答案：
12.解：
(1)由题意，直线$AB$斜率必存在，设$AB:y = kx+\frac{p}{2}$，$A(x_1,y_1)$，$B(x_2,y_2)$，联立$\begin{cases}y = kx+\frac{p}{2}\\x^2 = 2py\end{cases}$，得$x^2 - 2pkx - p^2 = 0$，$\Delta = 4p^2(k^2 + 1)＞0$。所以$x_1 + x_2 = 2pk$，$x_1x_2 = -p^2$。由$\overrightarrow{OA}·\overrightarrow{OB}=x_1x_2 + y_1y_2=x_1x_2+\frac{1}{4p^2}· x_1^2· x_2^2=-p^2+\frac{p^2}{4}=-3$，解得$p = 2$或$p = -2$(舍)。所以$p = 2$。
(2)(i)证明：直线$AC$斜率必存在，设$AC:y = k_1x + 3$，$C(x_3,y_3)$，$D(x_4,y_4)$，联立$\begin{cases}x^2 = 4y\\y = k_1x + 3\end{cases}$，得$x^2 - 4k_1x - 12 = 0$，所以$x_1x_3 = -12$，同理$x_2x_4 = -12$。又因为$x_1x_2 = -4$，所以$x_3x_4 = -36$。直线$CD$斜率必存在，设$CD:y = k_2x + m$，联立$\begin{cases}x^2 = 4y\\y = k_2x + m\end{cases}$，得$x^2 - 4k_2x - 4m = 0$，所以$x_3x_4 = -4m = -36$，解得$m = 9$，所以直线$CD$过定点$(0,9)$。即$P$的坐标为$(0,9)$。
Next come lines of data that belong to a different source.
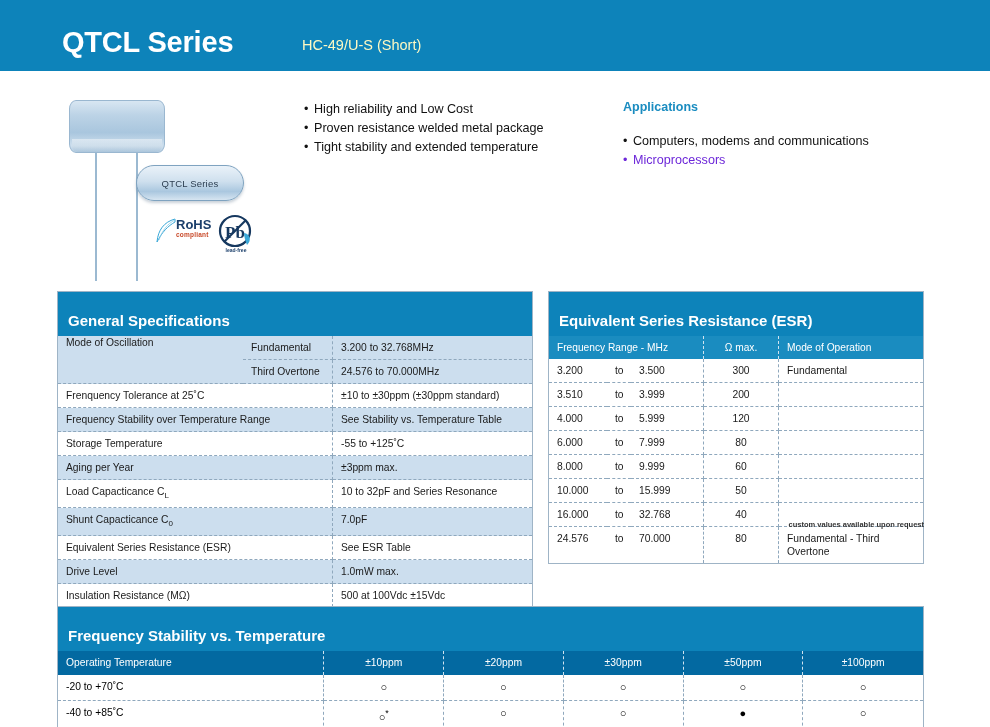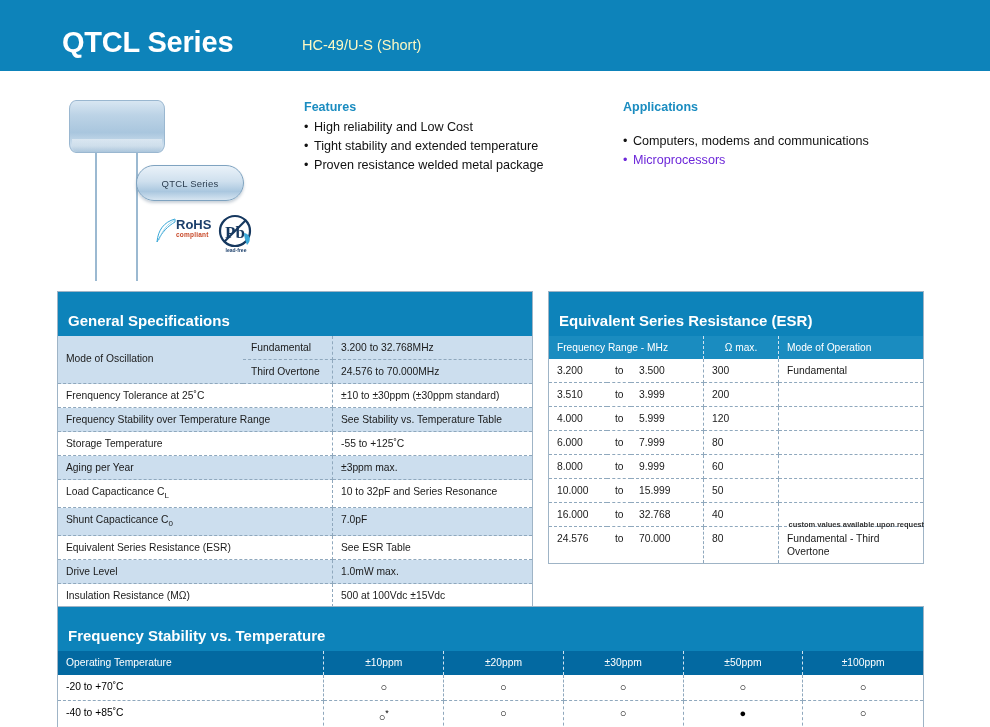--- a/index.html
+++ b/index.html
@@ -91,21 +91,21 @@
   .esr-head { display: flex; background: #1a8cc0; color: #fff; }
   .esr-head .hc { font-size: 10.2px; padding: 5px 8px; line-height: 13px; }
   .hc-freq { width: 155px; border-right: 1px dashed #cfe3f0; }
   .hc-ohm  { width: 75px; text-align: center; border-right: 1px dashed #cfe3f0; }
   .hc-mode { width: 144px; }
   .esr-row { display: flex; }
   .ec { font-size: 10.3px; color: #1a1a1a; padding: 5px 8px; line-height: 13px; }
   .ec-f1 { width: 58px; }
   .ec-to { width: 24px; }
   .ec-f2 { width: 73px; }
-  .ec-ohm { width: 75px; }
+  .ec-ohm { width: 75px; text-align: center; }
   .ec-mode { width: 144px; }
   .esr-note {
     position: absolute; left: 548px; top: 520px; width: 376px;
     text-align: right; font-size: 7.5px; color: #333; font-weight: bold;
   }
 
   
   #stab { left: 57px; top: 606px; width: 867px; }
   .st-row { display: flex; }
   .st-c0 { width: 267px; font-size: 10.3px; padding: 5px 8px; line-height: 14px; }
@@ -154,30 +154,29 @@
         <circle cx="18" cy="17" r="15" fill="none" stroke="#16385f" stroke-width="2.2"></circle>
         <text x="18" y="24" font-family="Liberation Serif, serif" font-size="17" font-weight="bold" fill="#16385f" text-anchor="middle">Pb</text>
         <line x1="7" y1="28" x2="29" y2="6" stroke="#16385f" stroke-width="2.2"></line>
         <path d="M27 19 C33 20 35 26 30 31 C28 26 27 22 27 19 Z" fill="#3aa8d8"></path>
       </svg>
       <div class="pb-text">lead-free</div>
     </div>
   </div>
 
   <div style="position:absolute; left:304px; top:100px; width:300px;">
-    <div style="font-size:12.5px; font-weight:bold; color:#1a8cc0; margin-bottom:4px;">Features</div>
     <ul style="list-style:none;">
       <li style="font-size:12.6px; color:#111; line-height:19px;">
         <span style="display:inline-block;width:10px;">•</span><span>High reliability and Low Cost</span>
       </li>
       <li style="font-size:12.6px; color:#111; line-height:19px;">
+        <span style="display:inline-block;width:10px;">•</span><span>Proven resistance welded metal package</span>
+      </li>
+      <li style="font-size:12.6px; color:#111; line-height:19px;">
         <span style="display:inline-block;width:10px;">•</span><span>Tight stability and extended temperature</span>
-      </li>
-      <li style="font-size:12.6px; color:#111; line-height:19px;">
-        <span style="display:inline-block;width:10px;">•</span><span>Proven resistance welded metal package</span>
       </li>
     </ul>
   </div>
 
   <div style="position:absolute; left:623px; top:100px; width:330px;">
     <div style="font-size:12.5px; font-weight:bold; color:#1a8cc0; margin-bottom:18px;">Applications</div>
     <ul style="list-style:none;">
       <li style="font-size:12.6px; color:#111; line-height:19px;">
         <span style="display:inline-block;width:10px;">•</span><span>Computers, modems and communications</span>
       </li>
@@ -186,21 +185,21 @@
       </li>
     </ul>
   </div>
 
   <div class="tbl" id="gen-spec">
     <div class="tbl-title">General Specifications</div>
 
 
     <div class="row">
       <div class="merge-left dashed-b">
-        <div class="cell" style="padding-top:16px;">Mode of Oscillation</div>
+        <div class="cell" style="padding-top:0;">Mode of Oscillation</div>
       </div>
       <div class="merge-right">
         <div class="row alt">
           <div class="cell c-mode dashed-b dashed-r">Fundamental</div>
           <div class="cell c-val dashed-b">3.200 to 32.768MHz</div>
         </div>
         <div class="row alt">
           <div class="cell c-mode dashed-b dashed-r">Third Overtone</div>
           <div class="cell c-val dashed-b">24.576 to 70.000MHz</div>
         </div>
(ii)由$k_{CD}=\frac{y_3 - y_4}{x_3 - x_4}=\frac{x_3 + x_4}{4}=\frac{1}{4}(\frac{-12}{x_1}+\frac{12}{x_2})=\frac{3}{4}(\frac{x_2 - x_1}{x_1x_2})=3k$，所以直线$CD$的方程为$y = 3kx + 9$。由直线$CD$与直线$AB$相交，可得$k\neq0$。联立$\begin{cases}y = 3kx + 9\\y = kx + 1\end{cases}$解得$N(-\frac{4}{k},-3)$。因为抛物线方程为$y=\frac{x^2}{4}$，所以$y'=\frac{x}{2}$，抛物线在点$C$处切线方程为$y=\frac{x_3}{2}(x - x_3)+y_3=\frac{x_3}{2}x-\frac{1}{4}x_3^2$，所以$E(\frac{18}{x_3}+\frac{x_3}{2},9)$，同理$G(\frac{18}{x_4}+\frac{x_4}{2},9)$。又$\frac{18}{x_3}+\frac{x_3}{2}+\frac{18}{x_4}+\frac{x_4}{2}=\frac{18(x_3 + x_4)}{x_3x_4}+\frac{x_3 + x_4}{2}=0$，所以$EG$的中点为$P$。联立$\begin{cases}y=\frac{x_4}{2}x-\frac{1}{4}x_4^2\\y=\frac{x_3}{2}x-\frac{1}{4}x_3^2\end{cases}$，得$K(\frac{x_3 + x_4}{2},\frac{x_3x_4}{4})$，由$x_3 + x_4 = 3(x_1 + x_2)$及$x_3x_4 = -36$，所以$K(6k,-9)$。过$N$作平行于$x$轴的直线交$PK$于点$H$，则$H(4k,-3)$。所以$S_1 + S_2 = 2S_{\triangle PNK}=|HN|·(y_P - y_K)=|x_N - x_H|·(y_P - y_K)=18|4k+\frac{4}{k}|=72(|k|+\frac{1}{|k|})\geq144\sqrt{|k|·\frac{1}{|k|}}=144$。当且仅当$|k| = 1$时，即直线$AB$方程为$y = x + 1$或$y = -x + 1$时等号成立。